I understand. Thanks Solara. I'm glad you got what you needed. Ya, I just want to know certain things that I can't remember. I am not afraid at all of this person. I have since been through the military and law enforcement and I'm just more afraid I may hurt him than he may hurt me. I still want to know things though. He did things to me that I can't remember. There are many days that I can't remember and I want to confront him. He is an older cousin that is supposedly sick now. Not that I care, but I just want to get a chance to confront him you know? I never got to confront my Grandfather or Grandmother and regretted that. I don't want to make that mistake again.
 
I plan for the worst case scenarios as my initial thought process. While I may also consider rabid success, failing to plan all but guarantees the worst happening IME. In this case the worst would be either that they killed me, permanently damaged me (paralyzed, disfigured, etc.), a bystander was involved and killed or injured, or I would spend my life in jail.

Very few people are worth those consequences. Esp on top of what was already done to rate making it onto my short list to begin with.
 
I have similar thoughts as far as wishing I could make one person in particular feel what I felt. I've got a few elaborate fantasies about scenarios that might instill a comparable feeling of fear, dread, and helplessness. But, that's what they are, fantasies. There's stuff I don't remember too, but I don't have any particular desire to remember it and I couldn't believe anything he'd say anyway.
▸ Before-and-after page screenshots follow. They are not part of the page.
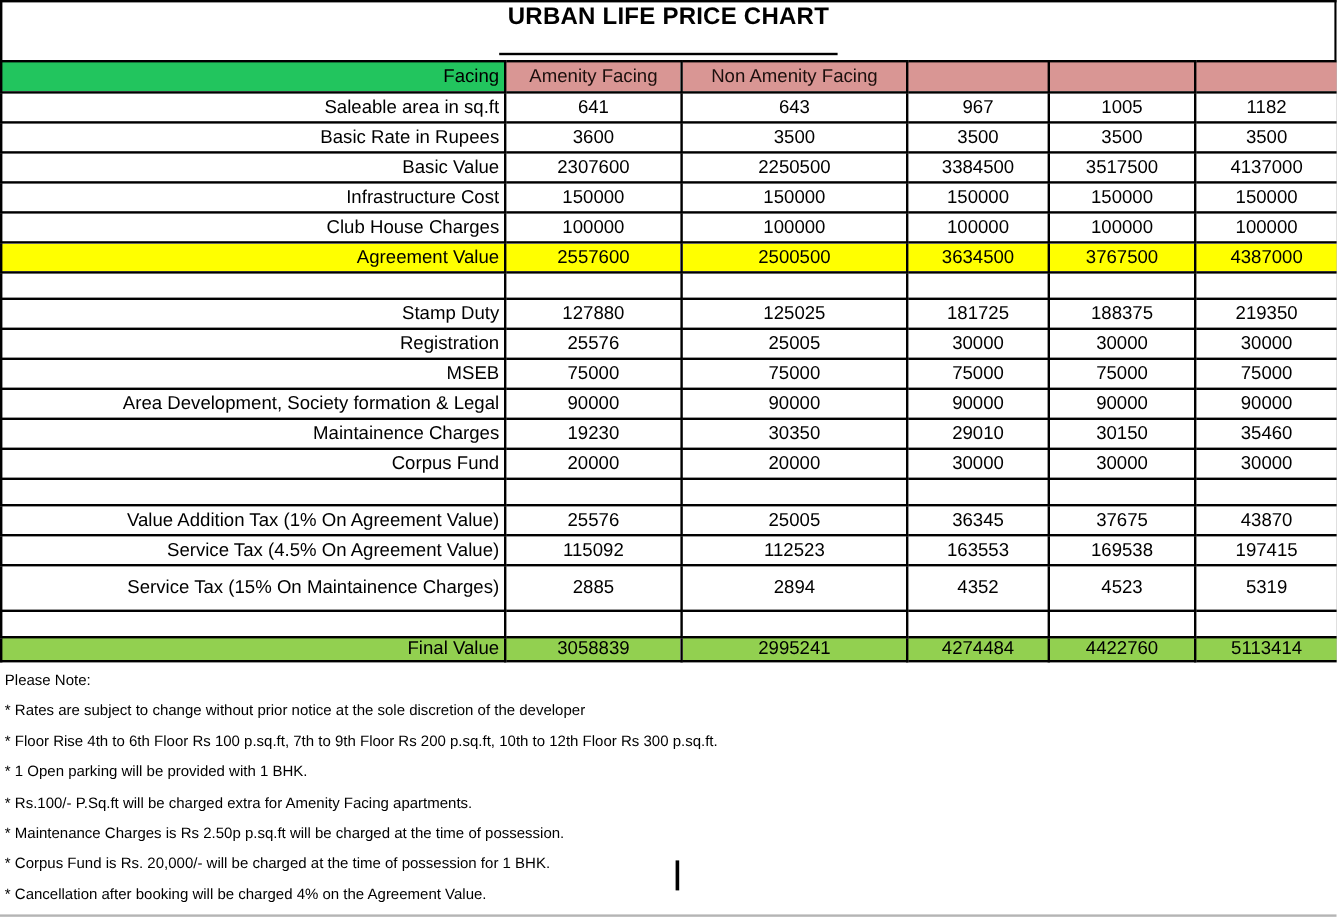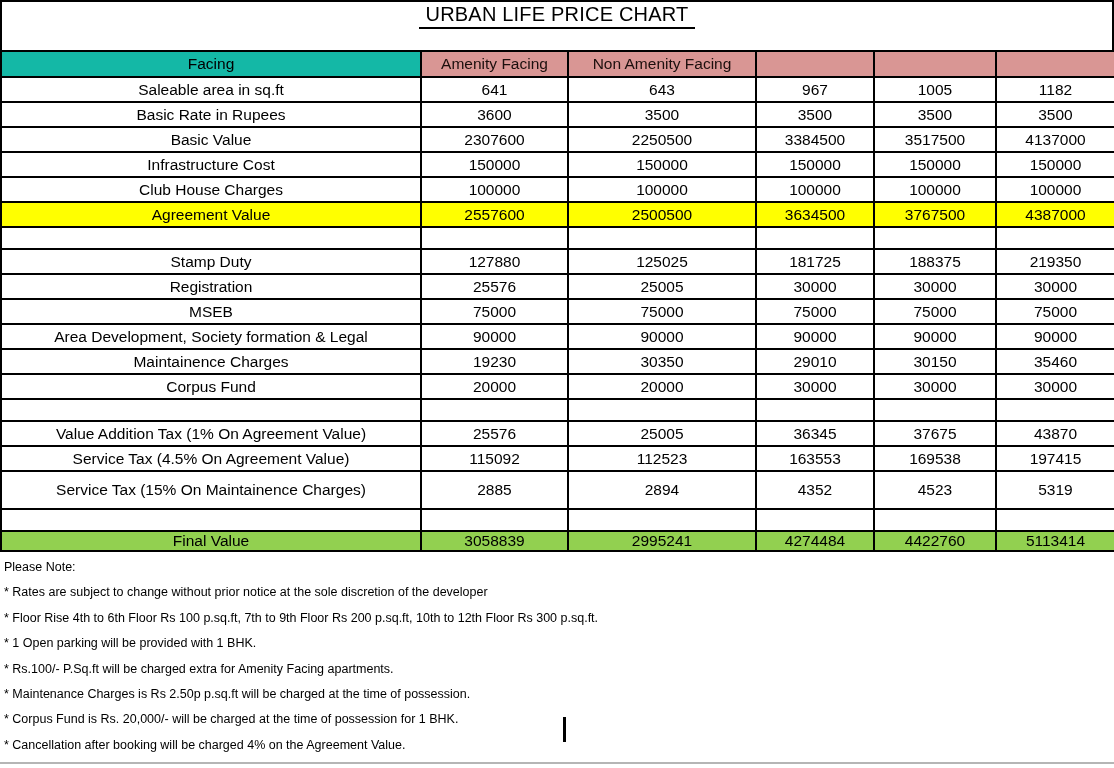"URBAN LIFE PRICE CHART" .page-title { font-weight: normal -> bold; padding: 0 7px 1px 7px -> 0 7px 18px 7px }
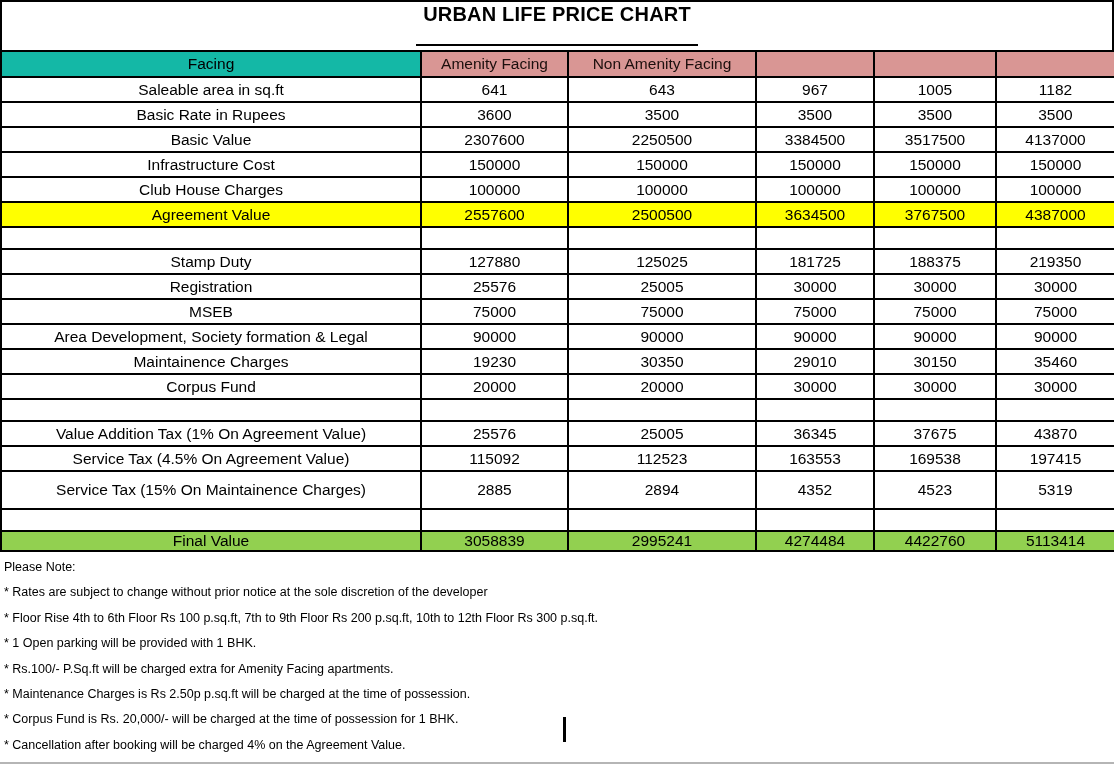"Facing" tr.header-row td.label-cell { background: #14b8a6 -> #22c55e; text-align: center -> right }
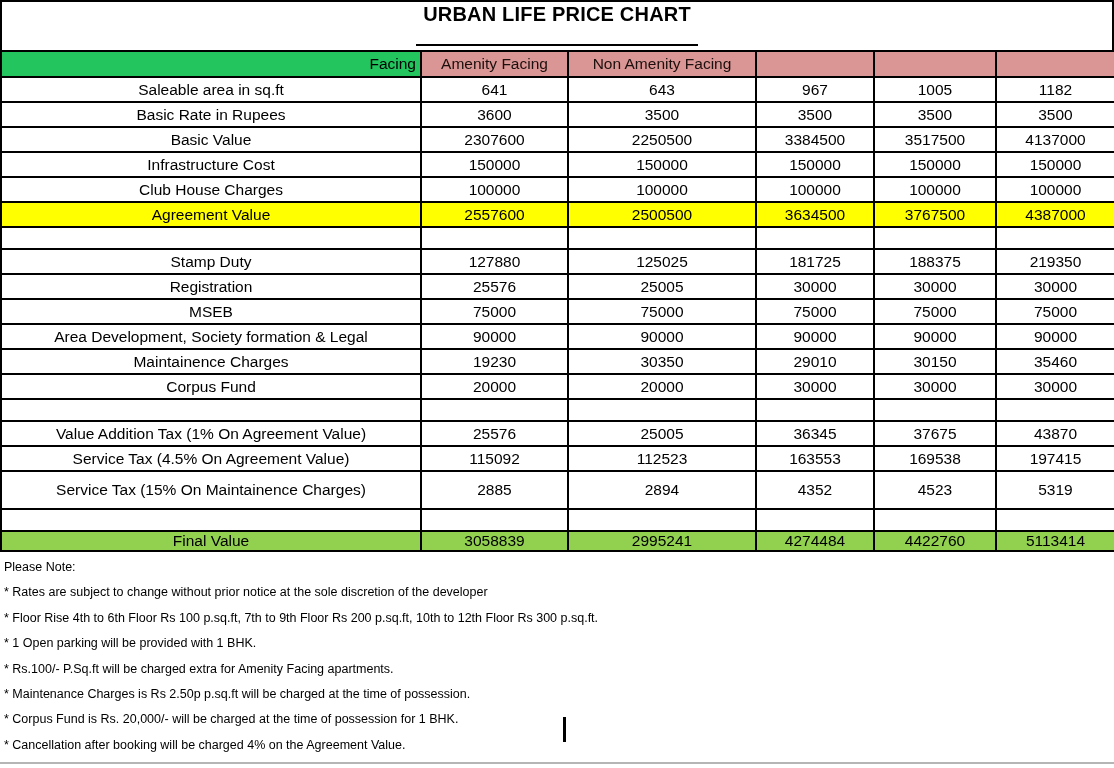"Saleable area in sq.ft" .label-cell { text-align: center -> right }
I tell myself that these "people" are probably not capable of relating their own fear to what anyone else feels. I don't think they CARE what anyone else feels. Others, us, don't count in their view of reality. I don't think I could ever make any of these people recognize "Oh, that's what it must have been like, how awful." I could make them fear for their own lives and worry about how and when the end was going to come....
Like @FridayJones said, it ain't worth going to prison over.
 
I agree w/ Solara about the potential dangers of a confrontation. I've never been really ready for a confrontation. Besides he lives about 1000 miles away.

So…roughly 15 years ago I stumbled upon a factoid about how my state of former residence allows anonymous reports about sexual abuse, even years after it happened (and by that time it had been over 30 years). So I wrote a letter to the captain of the state police that managed these complaints.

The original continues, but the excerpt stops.